* _WHAT YOU WILL DO_:
Repeat every entry exactly. Pictures stay out.
>>
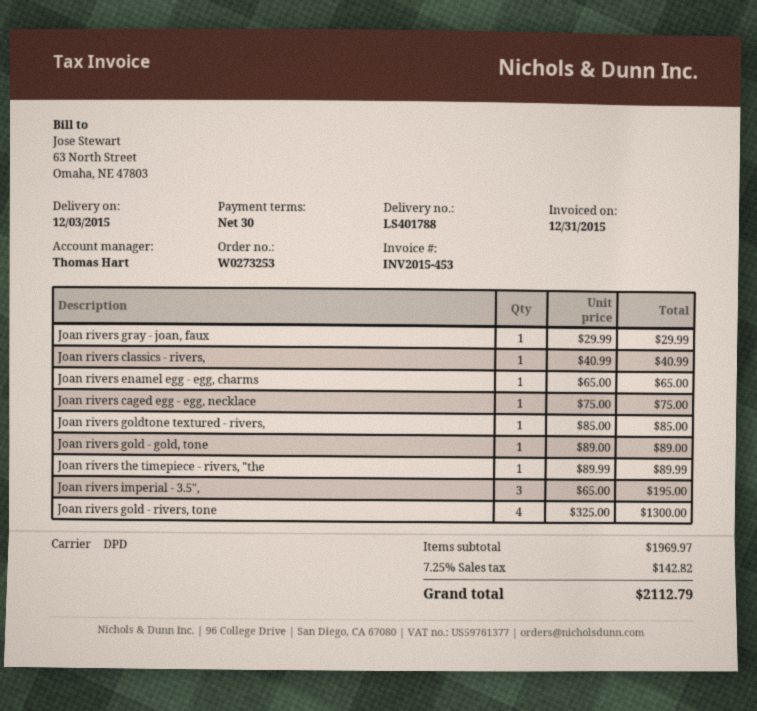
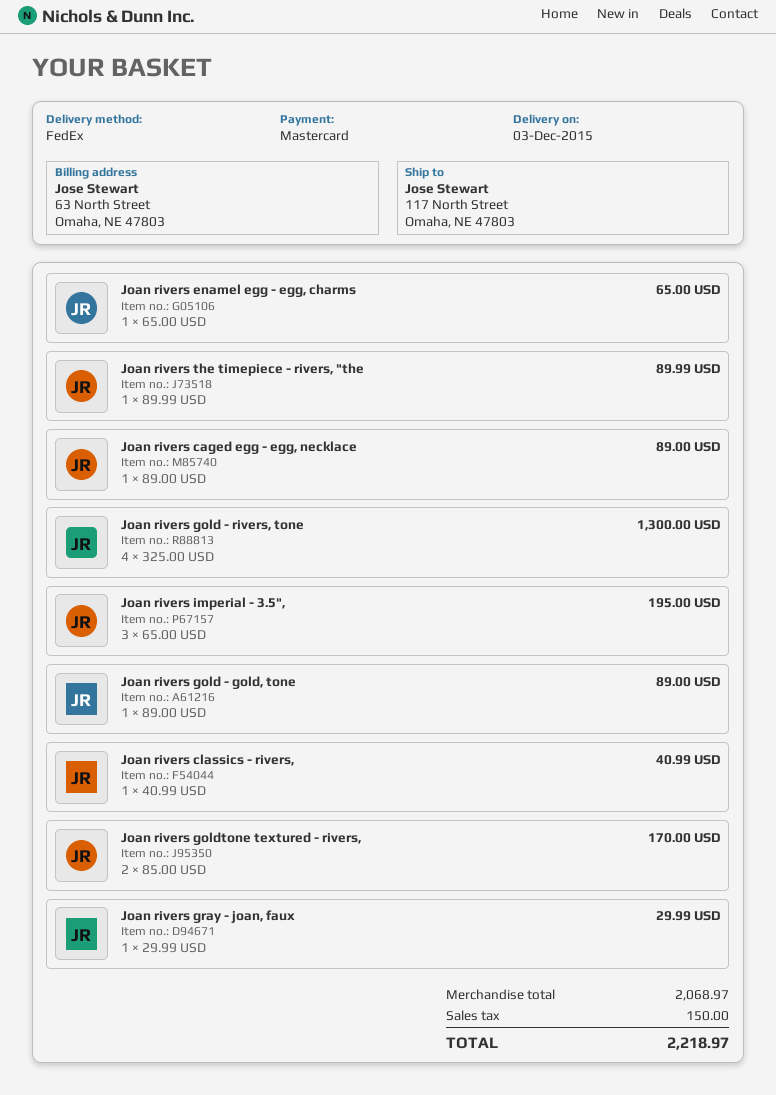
shipping method: DPD -> FedEx
Joan rivers caged egg - egg, necklace: 1 x 75.00 = 75.00 -> 1 x 89.00 = 89.00
Joan rivers goldtone textured - rivers,: 1 x 85.00 = 85.00 -> 2 x 85.00 = 170.00
subtotal: 1969.97 -> 2068.97
tax: 142.82 -> 150.00
total: 2112.79 -> 2218.97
<<
* _SOLUTION TO THIS TASK_:
shipping method: DPD -> FedEx
Joan rivers caged egg - egg, necklace: 1 x 75.00 = 75.00 -> 1 x 89.00 = 89.00
Joan rivers goldtone textured - rivers,: 1 x 85.00 = 85.00 -> 2 x 85.00 = 170.00
subtotal: 1969.97 -> 2068.97
tax: 142.82 -> 150.00
total: 2112.79 -> 2218.97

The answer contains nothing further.